- [Exercise goal]:
Exactly as written, set down the lines from the top of the entries through the line bearing "color: #7f1d1d ->", with every picture left out.

Material provided START

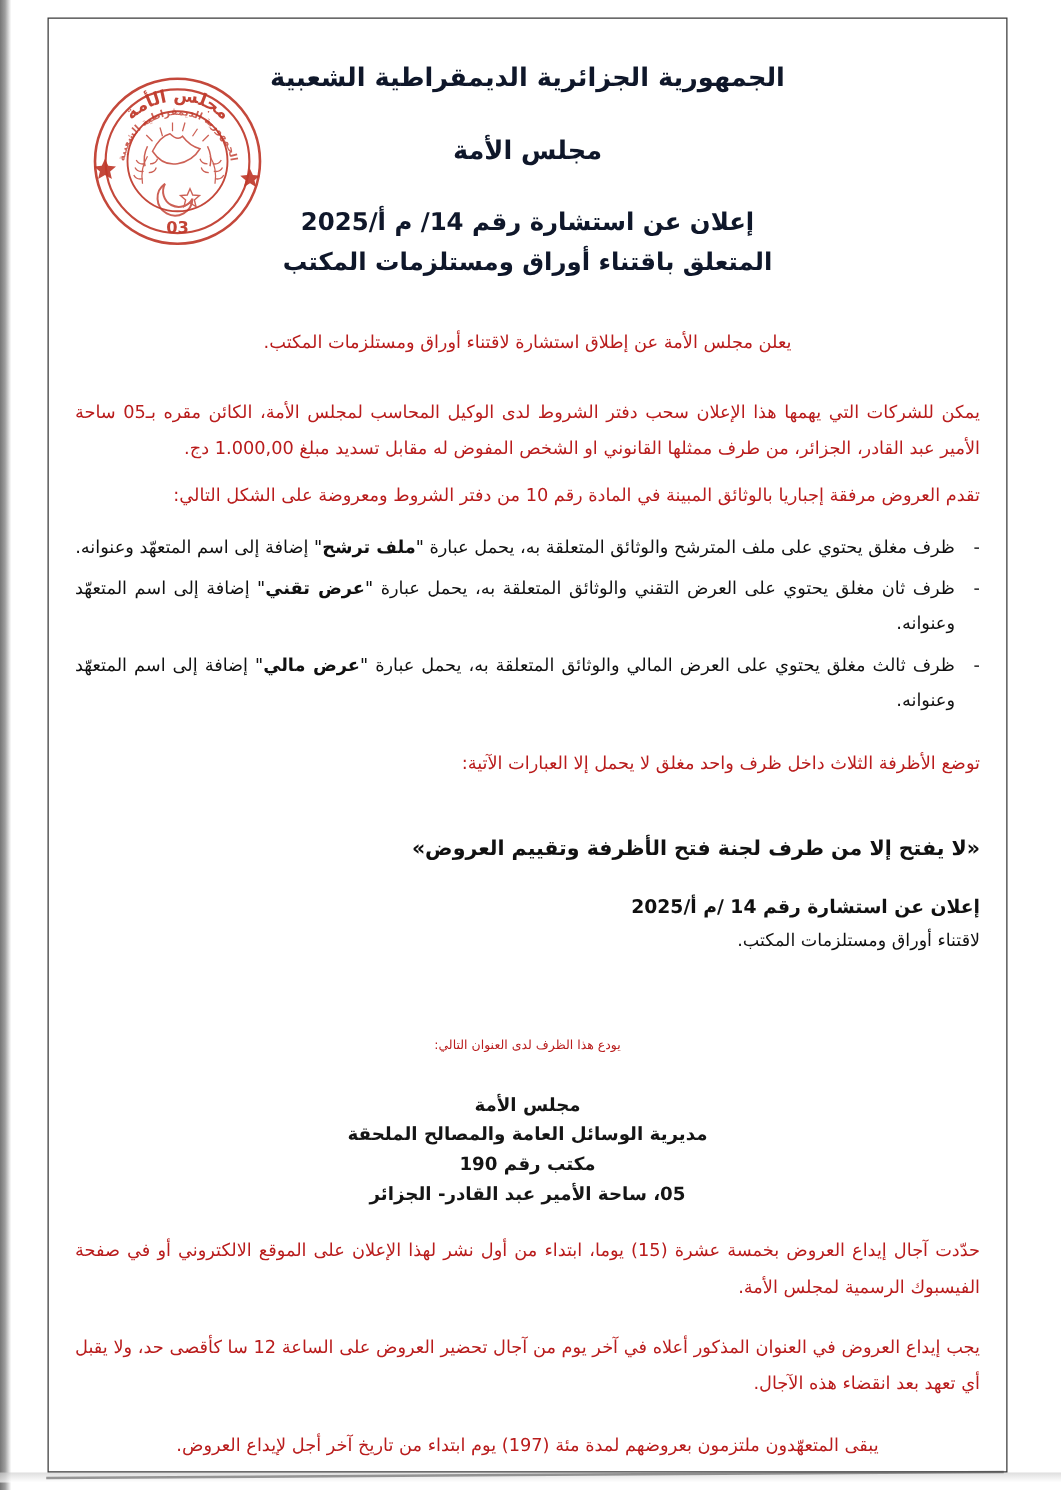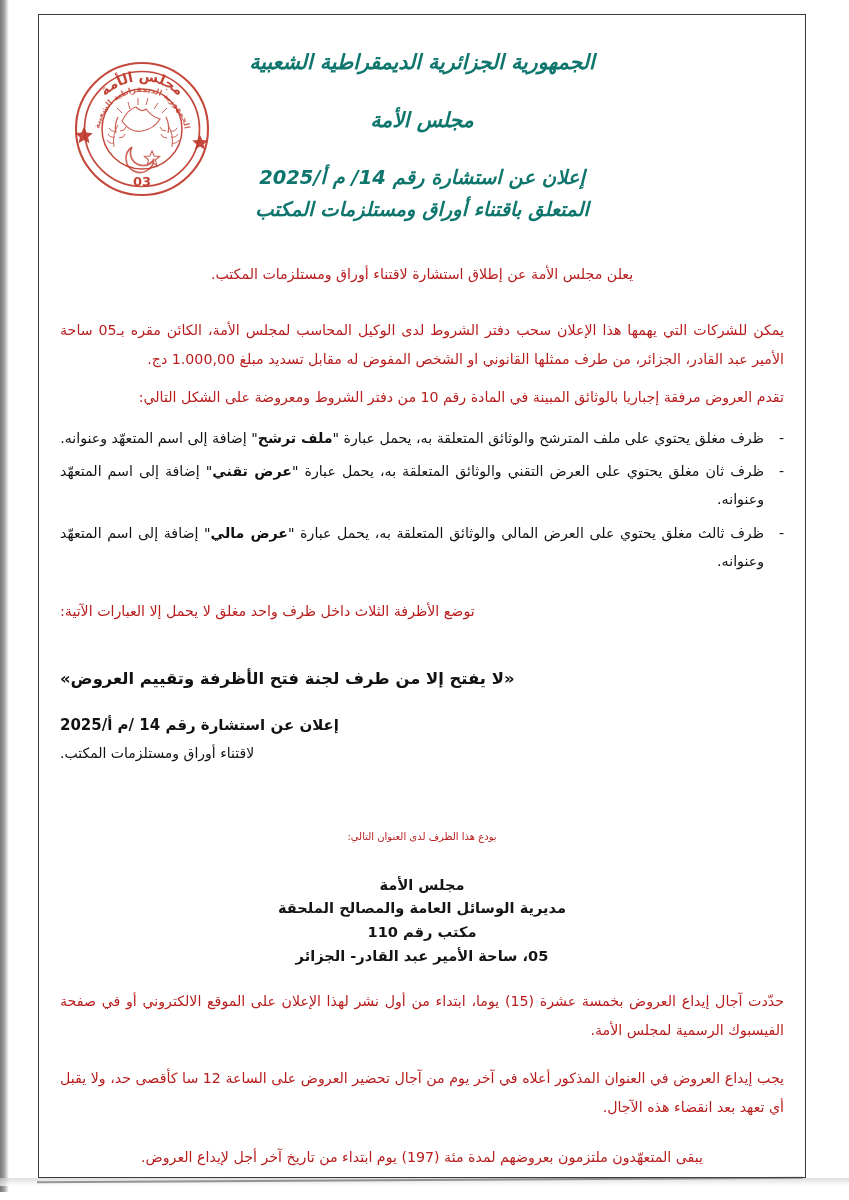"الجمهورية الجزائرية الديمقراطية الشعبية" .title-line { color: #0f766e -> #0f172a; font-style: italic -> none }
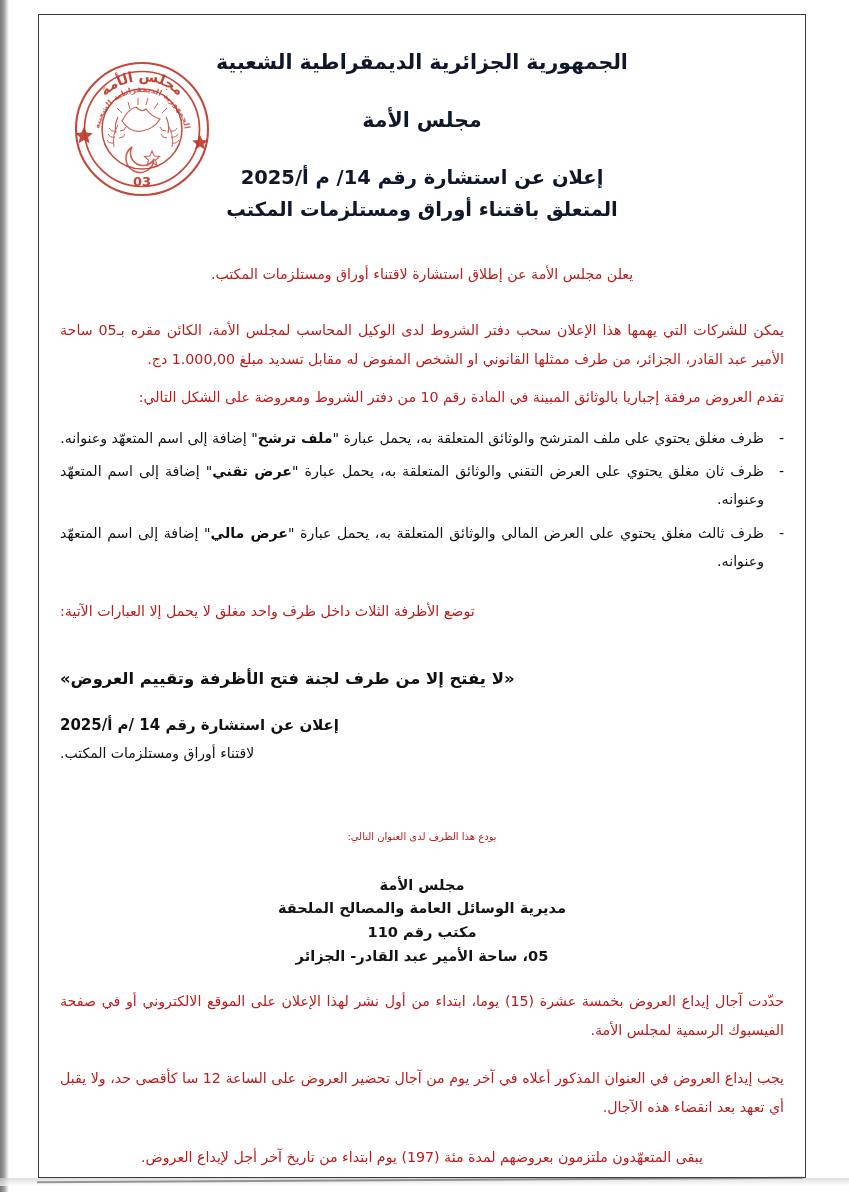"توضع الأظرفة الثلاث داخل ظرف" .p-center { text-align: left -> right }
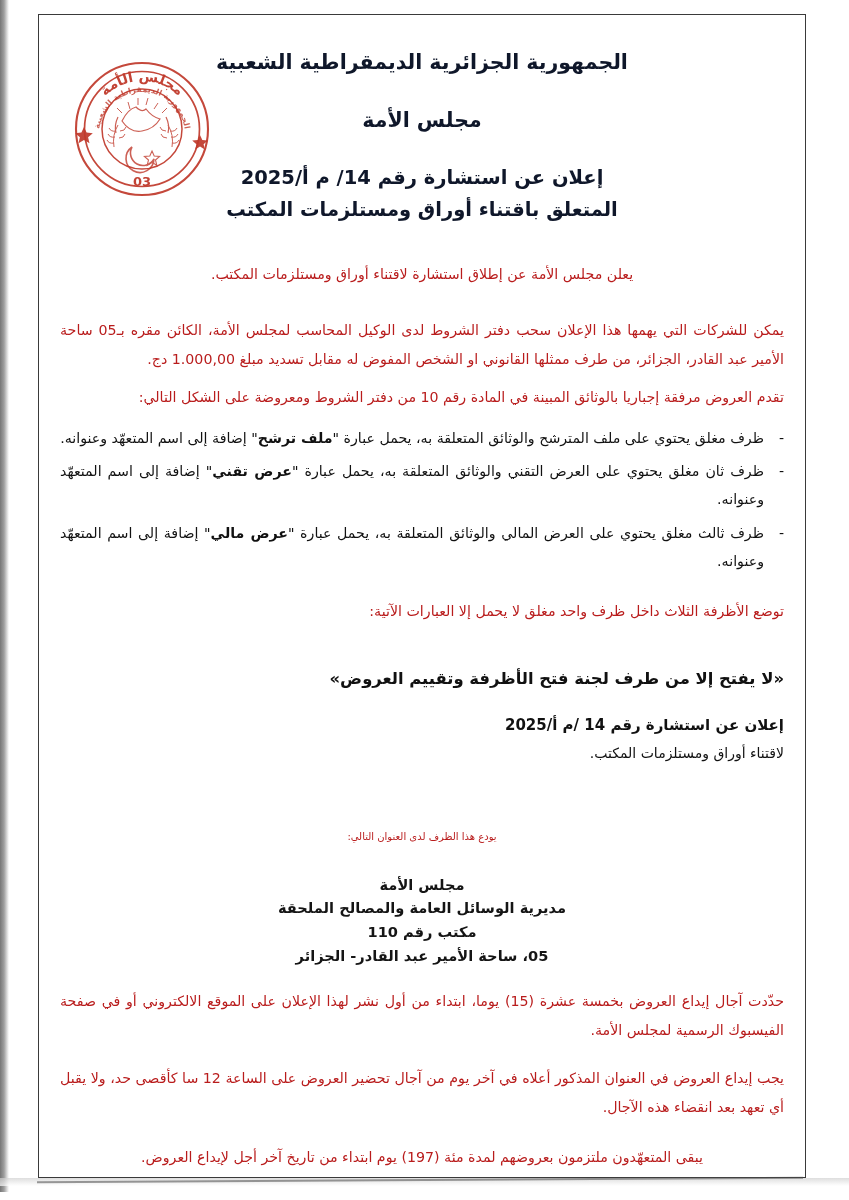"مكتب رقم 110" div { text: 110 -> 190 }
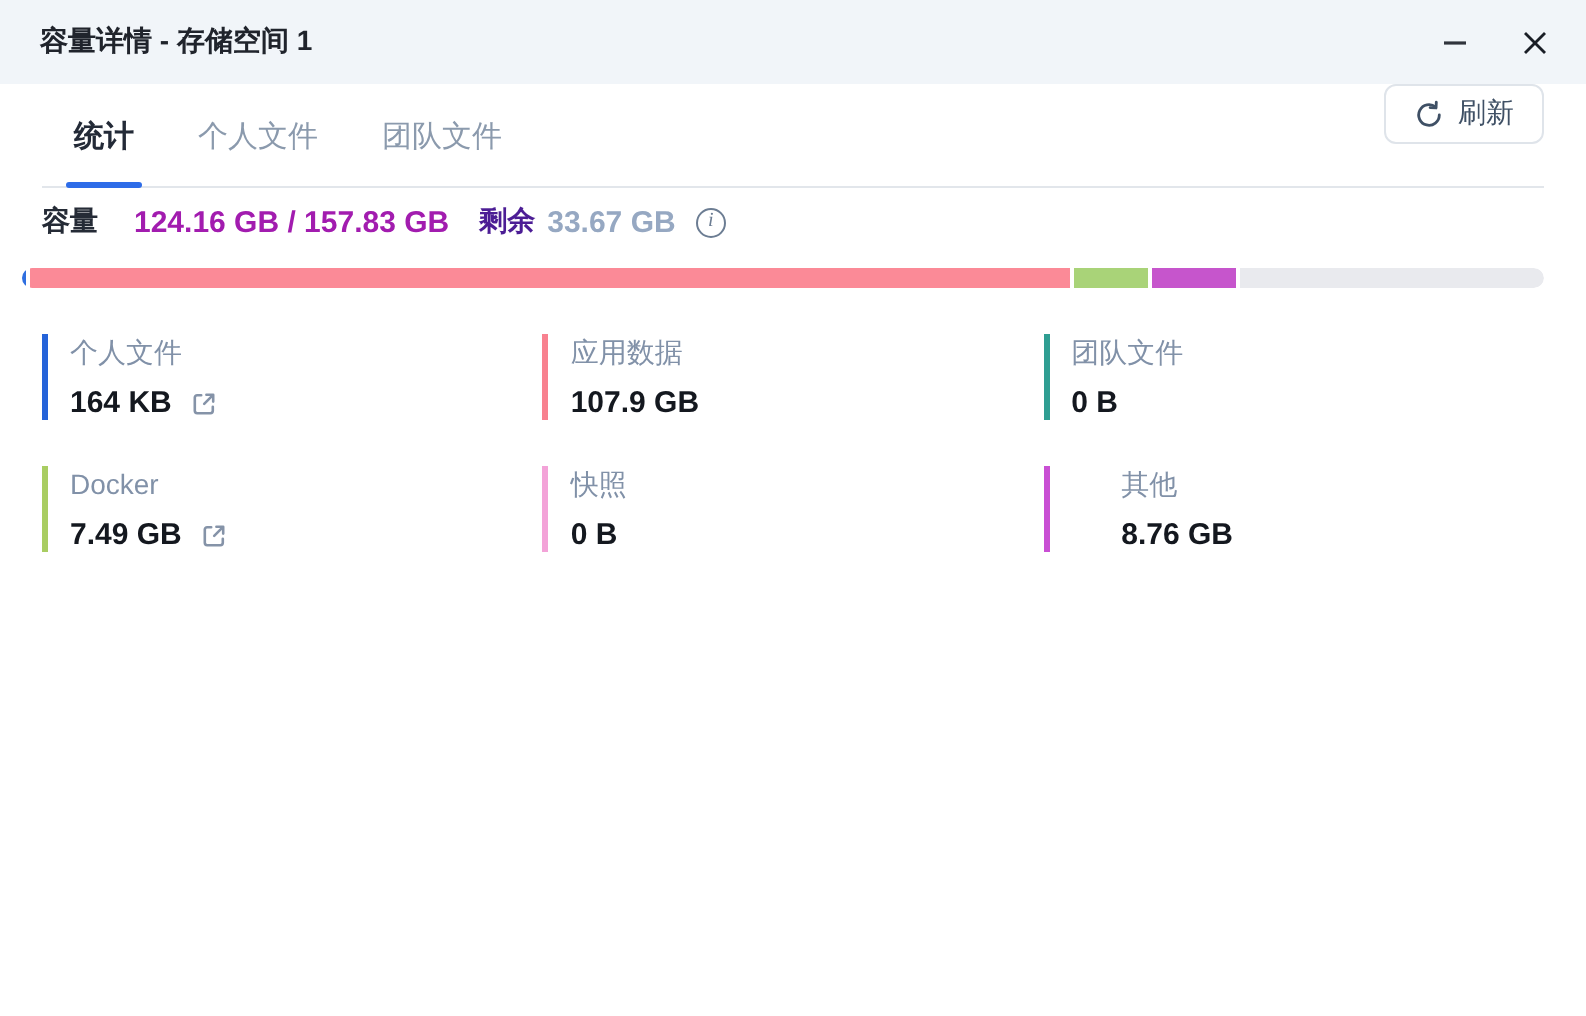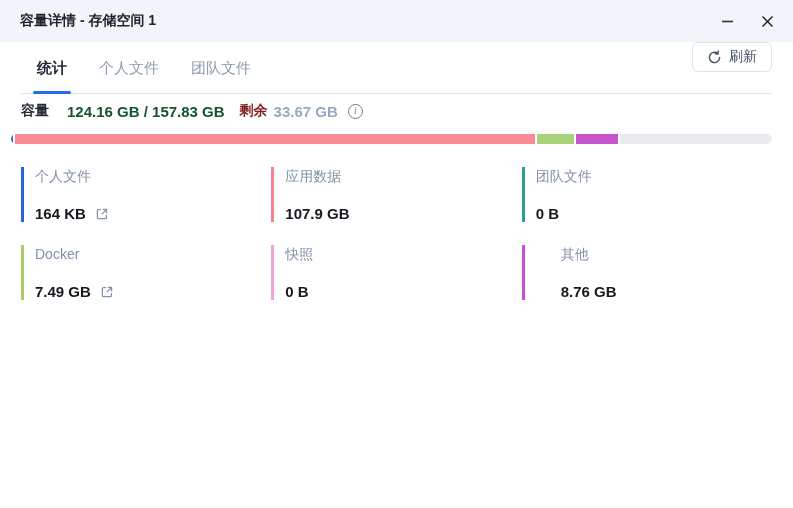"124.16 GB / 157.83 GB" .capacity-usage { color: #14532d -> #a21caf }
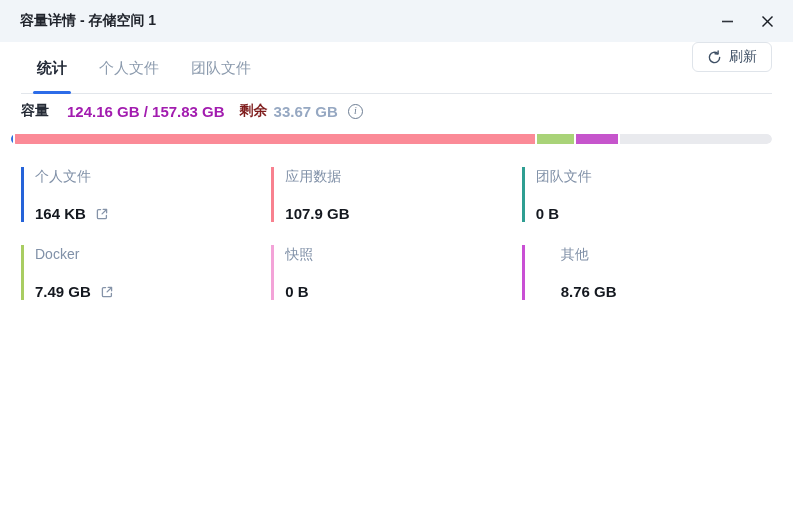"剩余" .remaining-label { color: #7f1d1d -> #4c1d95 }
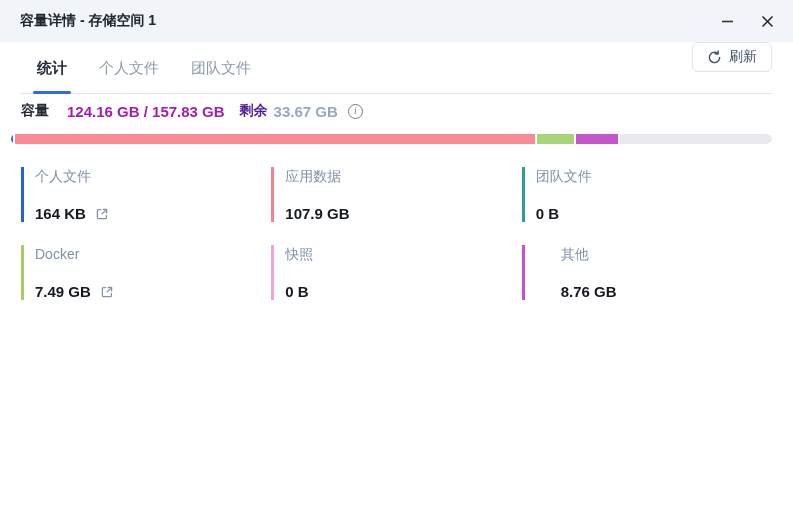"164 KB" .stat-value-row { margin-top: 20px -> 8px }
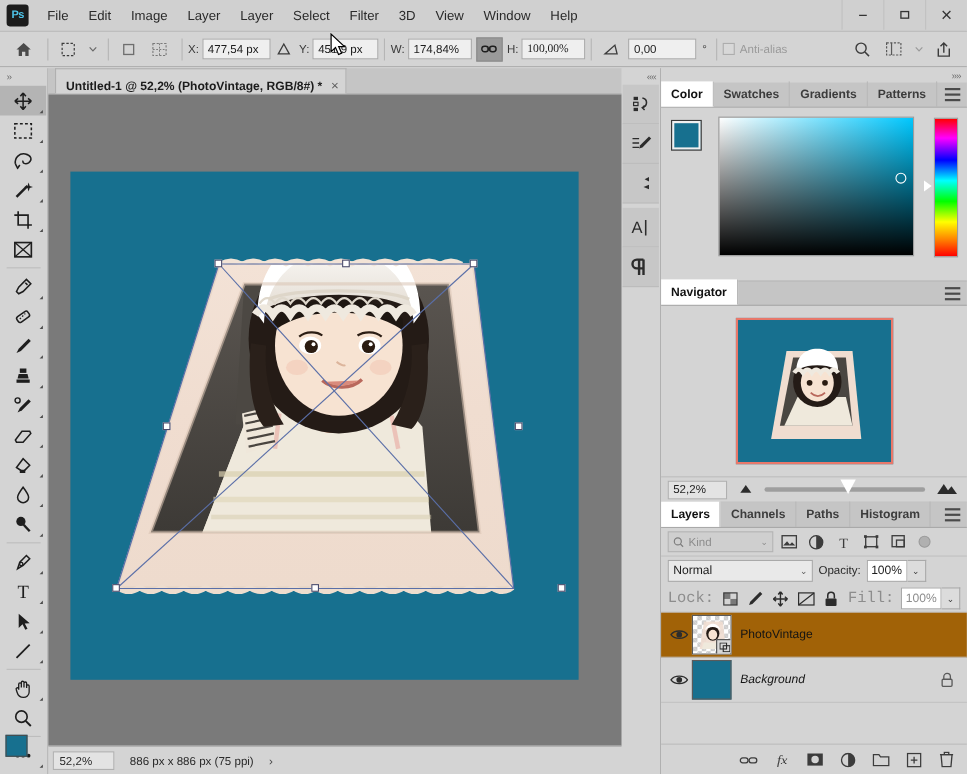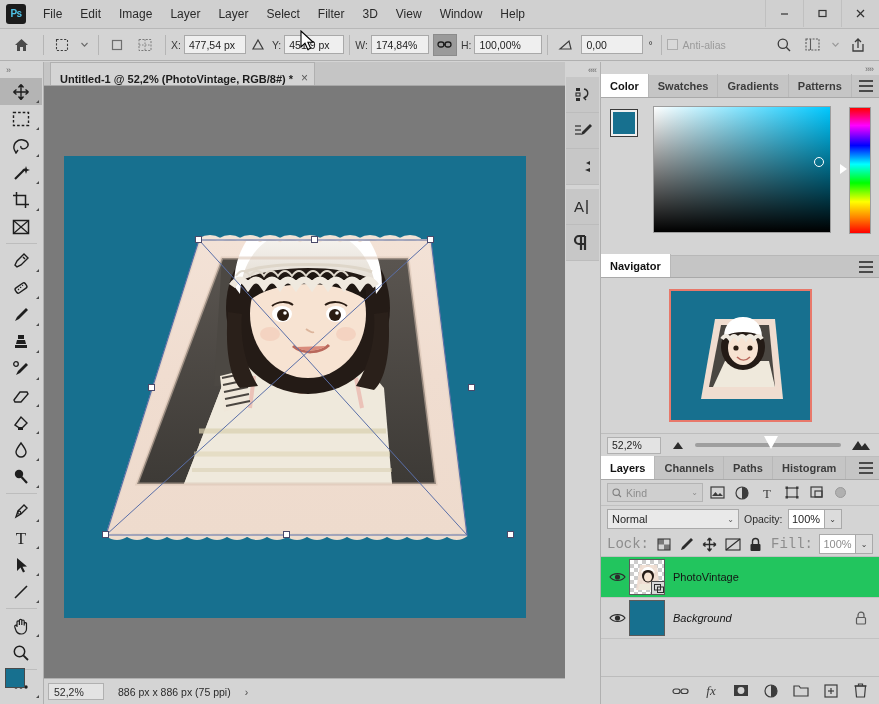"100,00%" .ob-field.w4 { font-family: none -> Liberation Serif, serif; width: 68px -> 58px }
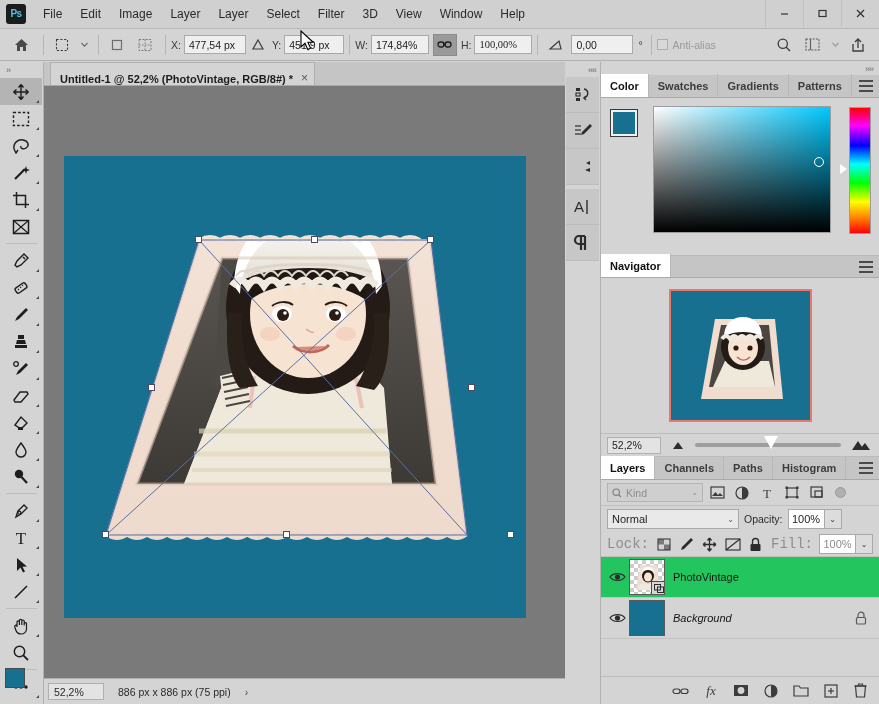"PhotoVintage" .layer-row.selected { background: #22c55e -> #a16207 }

Material provided END

- [The answer]:
"الجمهورية الجزائرية الديمقراطية الشعبية" .title-line { color: #0f766e -> #0f172a; font-style: italic -> none }
"توضع الأظرفة الثلاث داخل ظرف" .p-center { text-align: left -> right }
"مكتب رقم 110" div { text: 110 -> 190 }
"124.16 GB / 157.83 GB" .capacity-usage { color: #14532d -> #a21caf }
"剩余" .remaining-label { color: #7f1d1d -> #4c1d95 }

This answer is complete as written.